SOURCE RECORDS ::
=-=-=

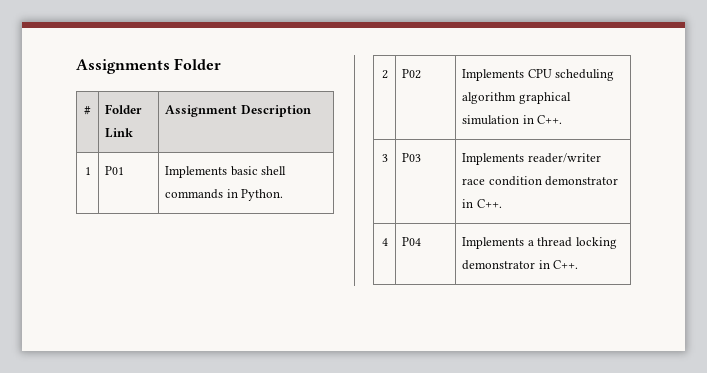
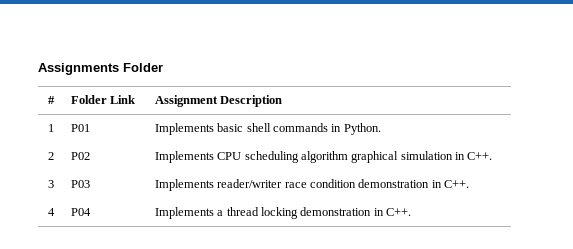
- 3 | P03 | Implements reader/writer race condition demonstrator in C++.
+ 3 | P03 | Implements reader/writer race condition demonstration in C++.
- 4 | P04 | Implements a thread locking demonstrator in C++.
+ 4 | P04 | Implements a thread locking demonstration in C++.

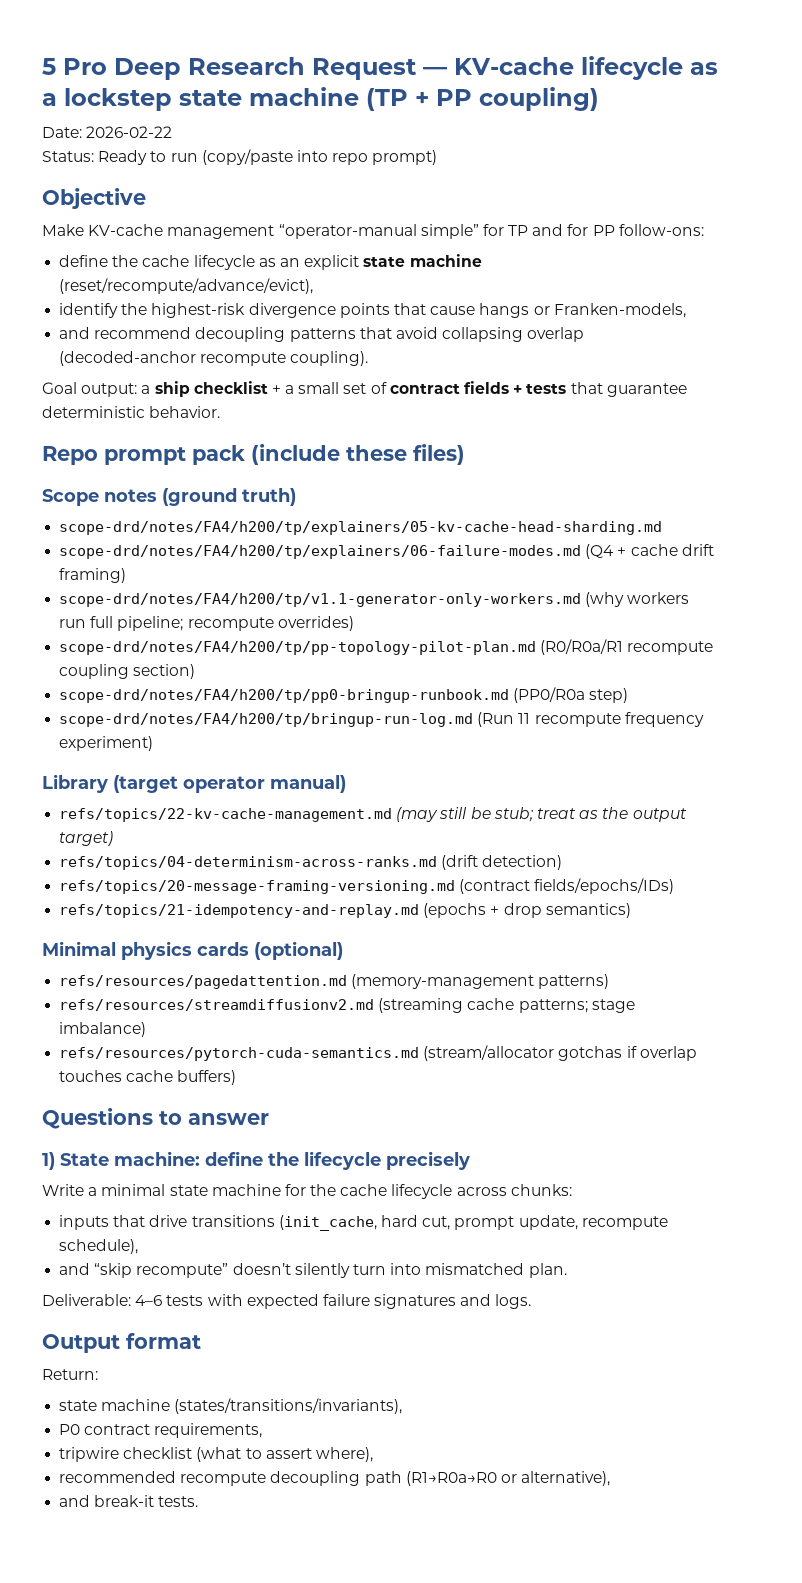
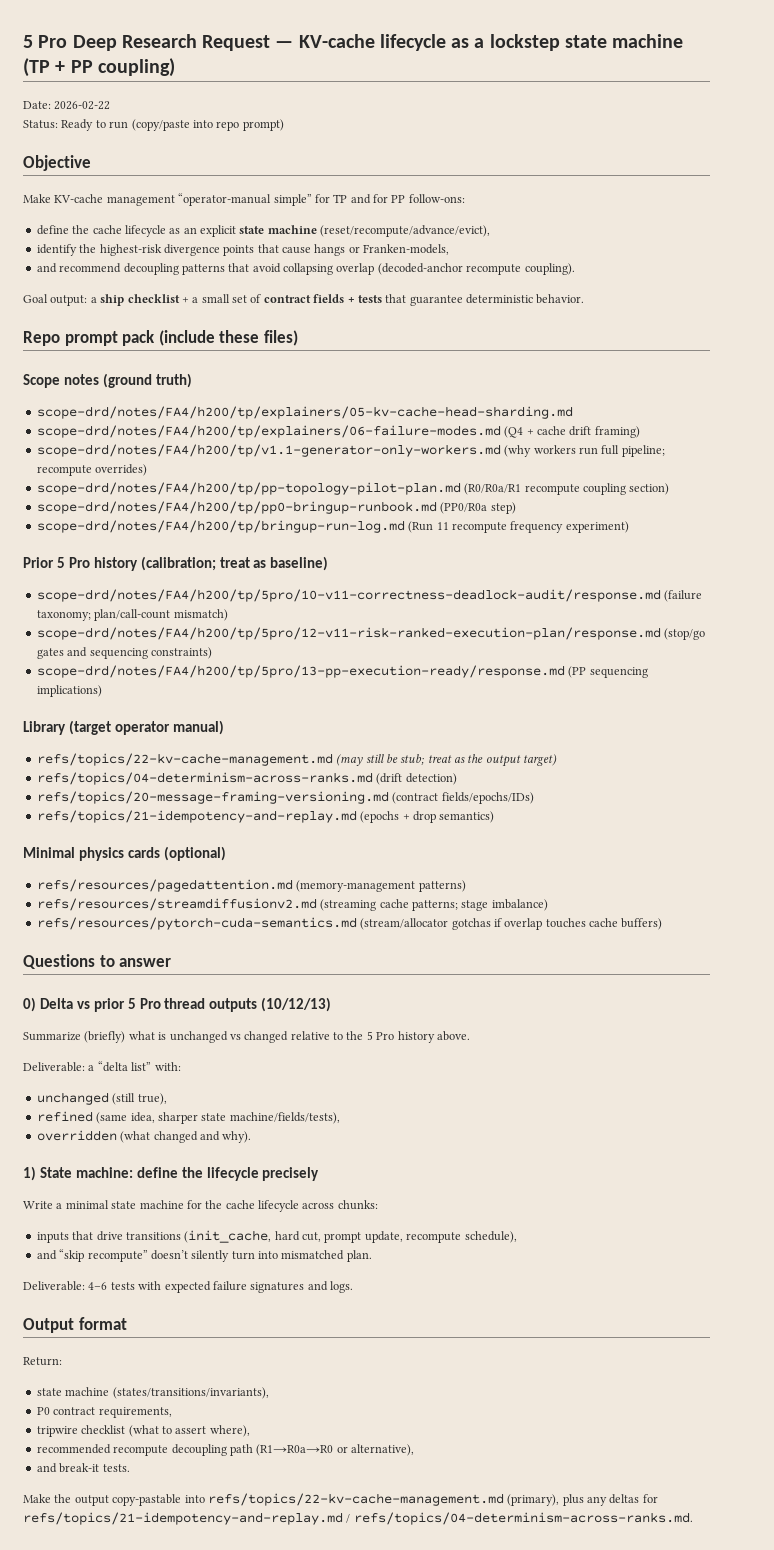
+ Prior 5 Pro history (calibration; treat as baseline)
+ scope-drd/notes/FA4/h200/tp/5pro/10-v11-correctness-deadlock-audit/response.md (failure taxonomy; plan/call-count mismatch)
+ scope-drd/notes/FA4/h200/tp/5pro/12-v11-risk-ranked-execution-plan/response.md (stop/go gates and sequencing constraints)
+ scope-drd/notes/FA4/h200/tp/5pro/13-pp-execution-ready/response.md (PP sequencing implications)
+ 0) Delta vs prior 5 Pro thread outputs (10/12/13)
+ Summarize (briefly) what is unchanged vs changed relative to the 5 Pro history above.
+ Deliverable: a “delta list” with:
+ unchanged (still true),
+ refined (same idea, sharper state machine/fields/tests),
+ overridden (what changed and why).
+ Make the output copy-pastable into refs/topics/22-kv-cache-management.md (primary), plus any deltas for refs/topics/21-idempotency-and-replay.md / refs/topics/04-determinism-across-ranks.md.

=-=-=

EXERCISE AIM ::
Everything from the line with "(same idea, sharper" through the last line of the material above should be echoed exactly, and nothing else.

RESULT ::
+ refined (same idea, sharper state machine/fields/tests),
+ overridden (what changed and why).
+ Make the output copy-pastable into refs/topics/22-kv-cache-management.md (primary), plus any deltas for refs/topics/21-idempotency-and-replay.md / refs/topics/04-determinism-across-ranks.md.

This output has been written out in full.